Os dois curtas da competição brasileira tiveram recepção complicada. O terror “Mãe de Monstro” incomodou as feministas pelas cenas de tortura que inflige ao corpo de uma jovem mulher, futura mãe de gêmeos siamenses. Eles serão usados como atração freak num circo. A diretora Júlia Zanin de Paula, de 22 anos, já havia saído sem nenhum prêmio da Mostra Assembleia Legislativa, o Gauchão. Prevenida, pediu ao público da mostra nacional que não assistisse ao curta como “uma obra literal, mas sim como uma narrativa metafórica”.
A animação goiana “O Violeiro Fantasma” moderniza, com influência pop, o universo imagético do cordel nordestino. O realizador Wesley Rodrigues, do maluquete “Faroeste, Um Autêntico Western”, segue em seu mergulho no mundo das HQs e filmes pop-psicodélicas, mas sem esquecer raízes brasileiras. Quem viu “Faroeste” lembra-se de referências à cultura interiorana brasileira. Desta vez, ele parte de repente cantado por dupla de violeiros paraibanos, registrada por Tânia Quaresma no filme setentista “Nordeste, Cordel e Repente” (e também em disco).
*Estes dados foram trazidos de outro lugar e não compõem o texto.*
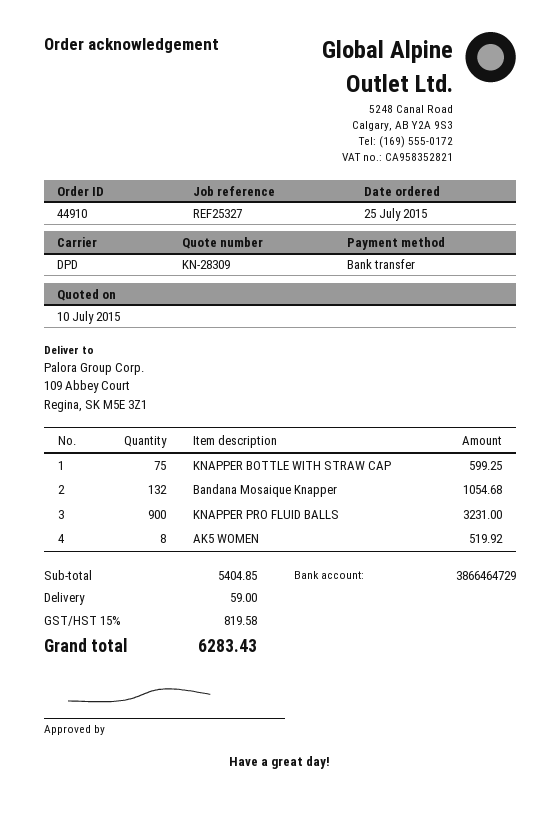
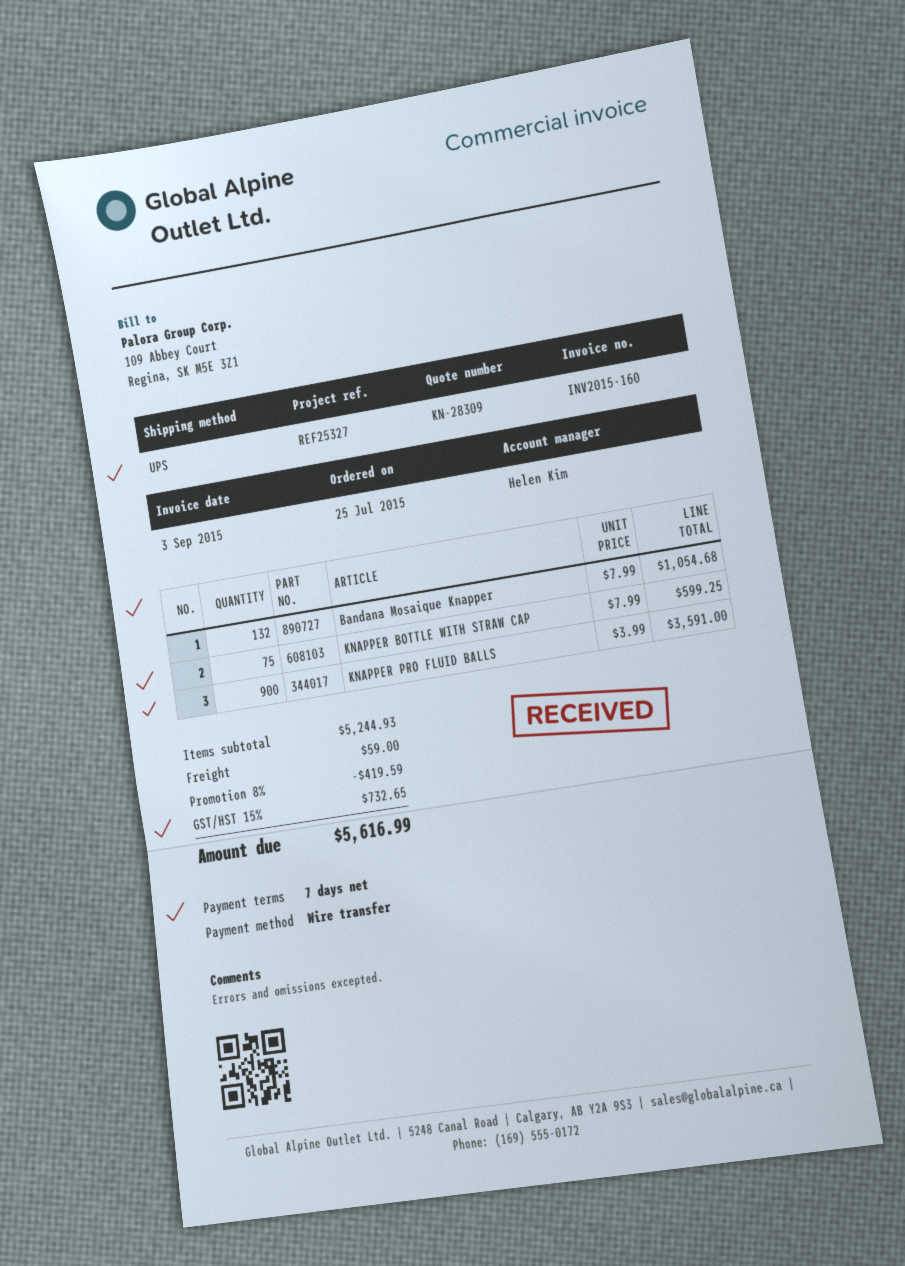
shipping method: DPD -> UPS
KNAPPER PRO FLUID BALLS: 900 for 3231.00 -> 900 for 3591.00
AK5 WOMEN: 8 for 519.92 -> none
subtotal: 5404.85 -> 5244.93
discount: none -> 8% = 419.59
tax: 15% = 819.58 -> 15% = 732.65
total: 6283.43 -> 5616.99

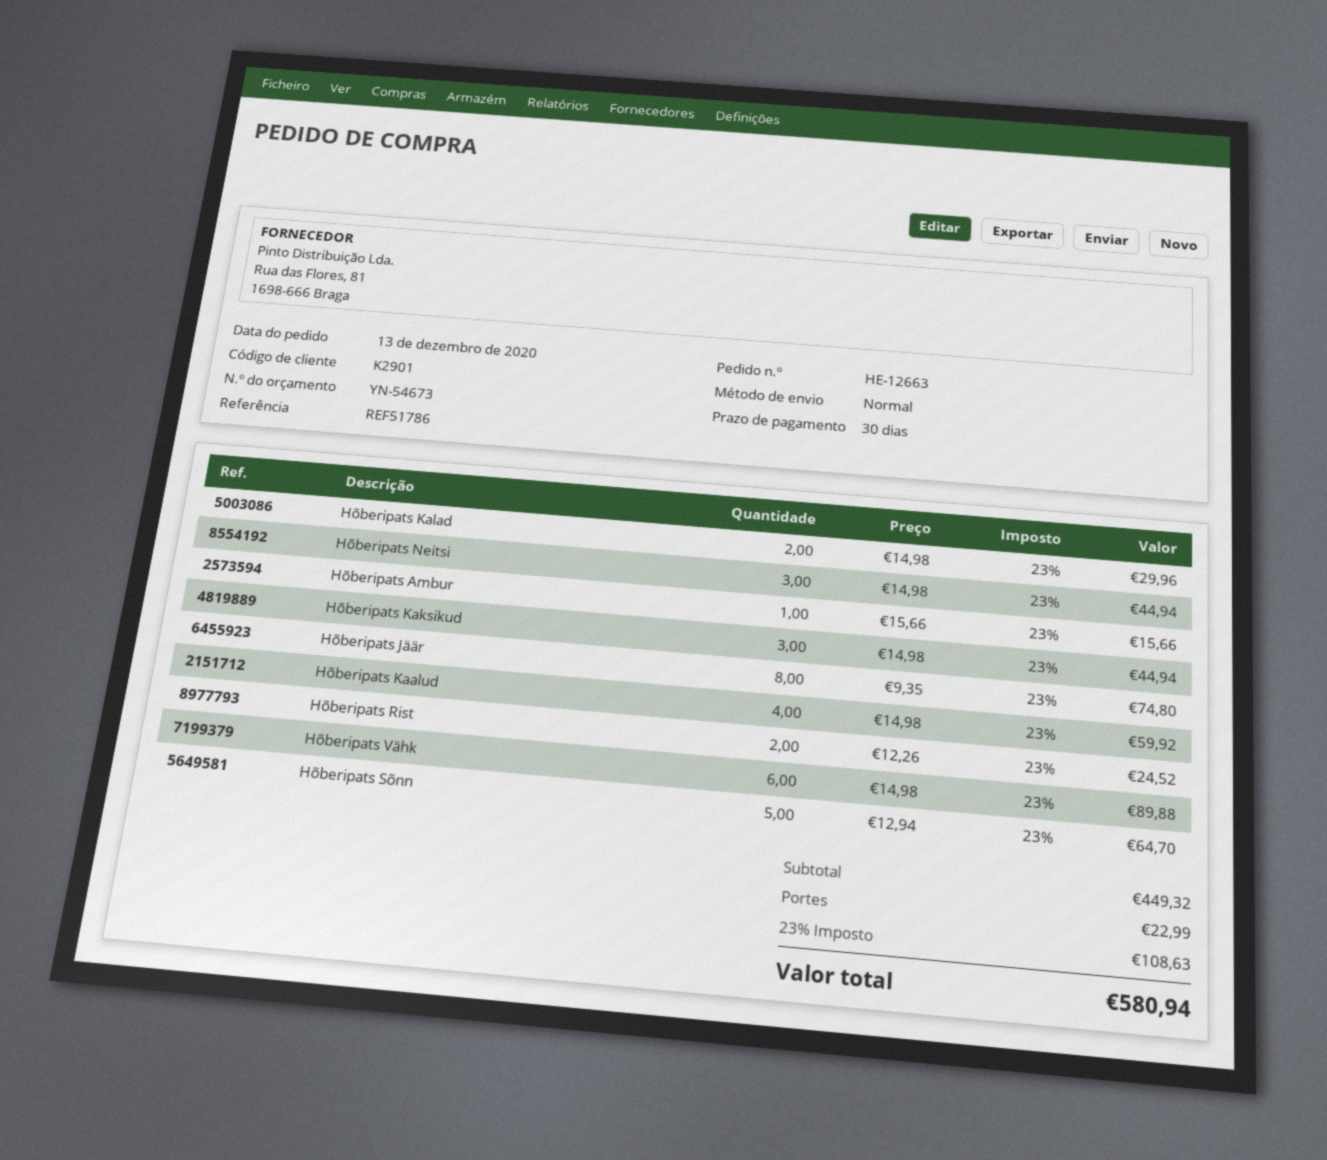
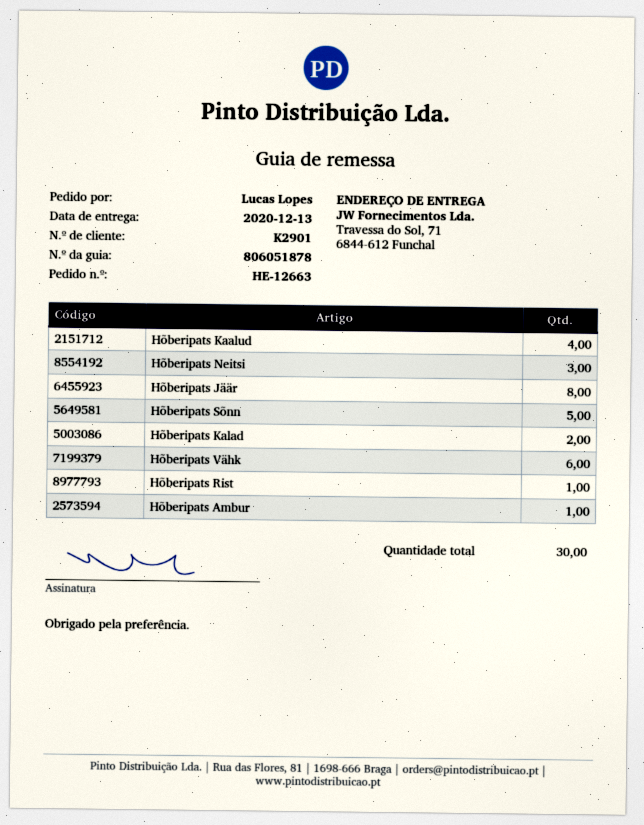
Hõberipats Kaksikud: 3 -> none
Hõberipats Rist: 2 -> 1

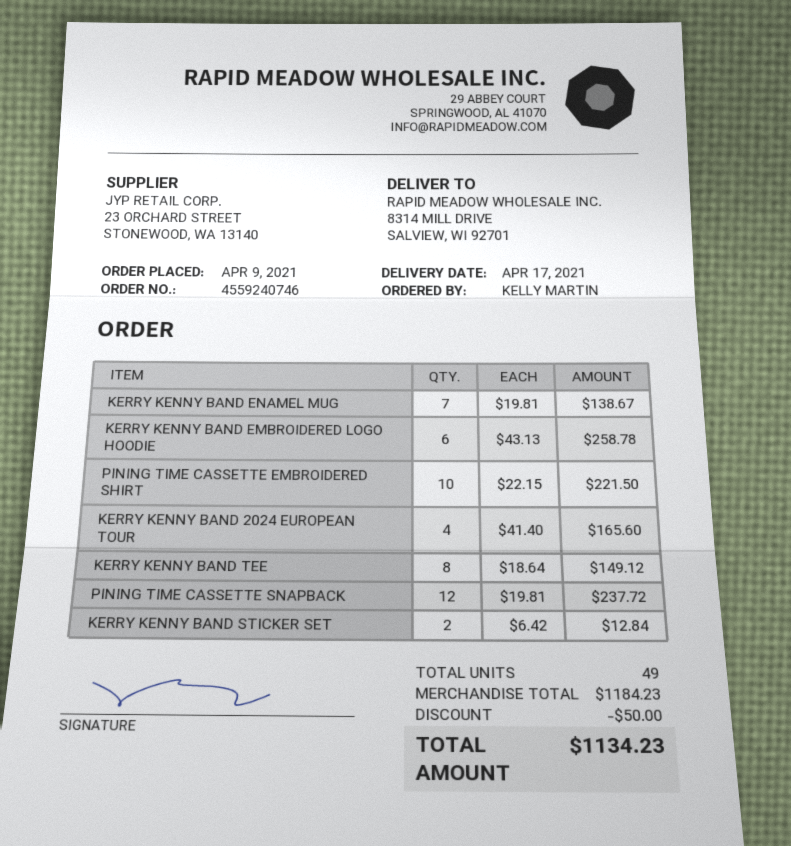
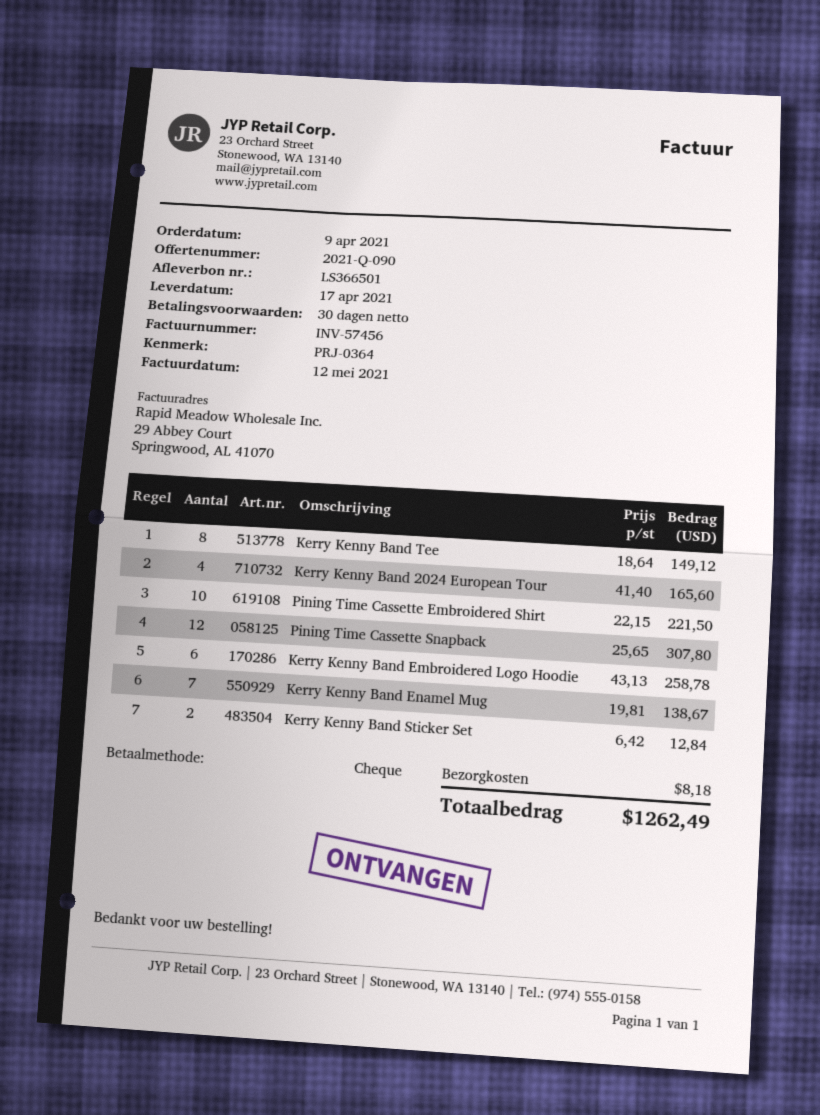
PINING TIME CASSETTE SNAPBACK: 12 x 19.81 = 237.72 -> 12 x 25.65 = 307.80
discount: 50.00 -> none
shipping: none -> 8.18
total: 1134.23 -> 1262.49

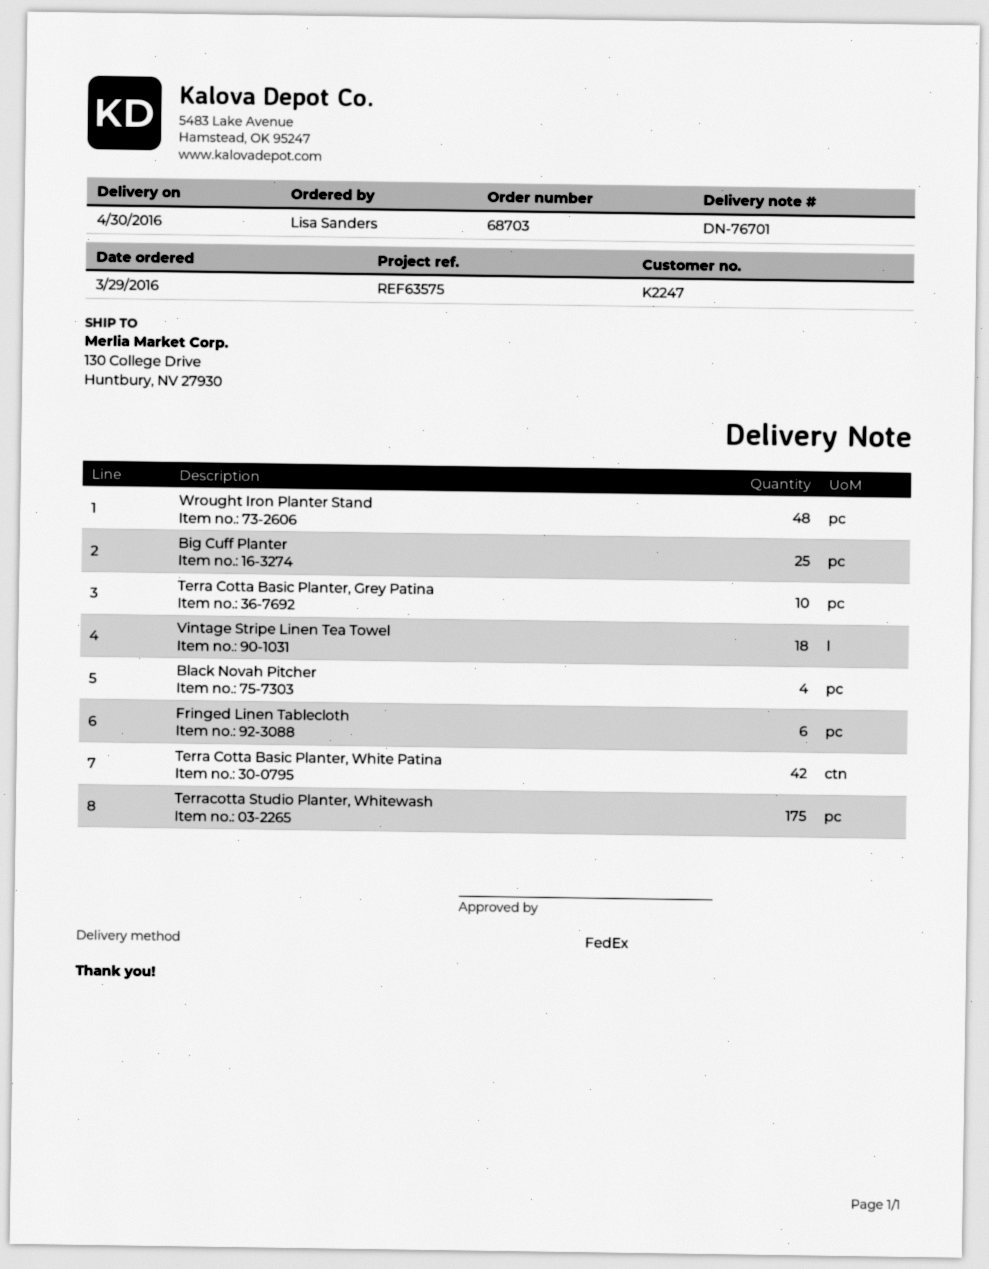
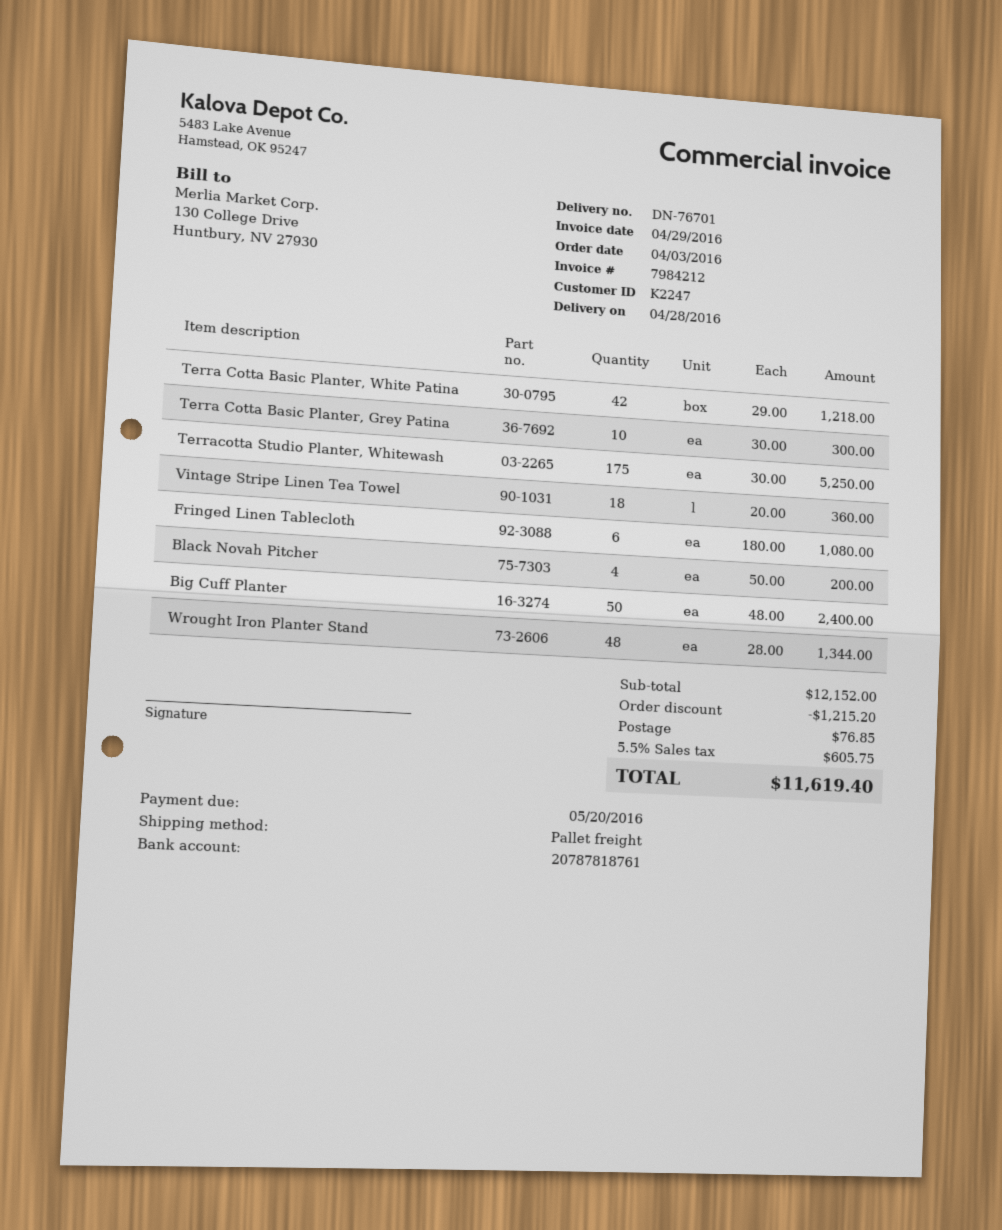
order date: 2016-03-29 -> 2016-04-03
delivery date: 2016-04-30 -> 2016-04-28
shipping method: FedEx -> pallet freight
Big Cuff Planter: 25 -> 50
A agilidade vocal da dupla, desenhada pelo cineasta e designer gráfico, dificultou, porém, a fruição e compreensão da narrativa (o diretor prometeu legendar o filme para futuras exibições). Mas o desenho do artista goiano (radicado, agora, por razões conjugais, em província argentina) é de grande beleza e vitalidade.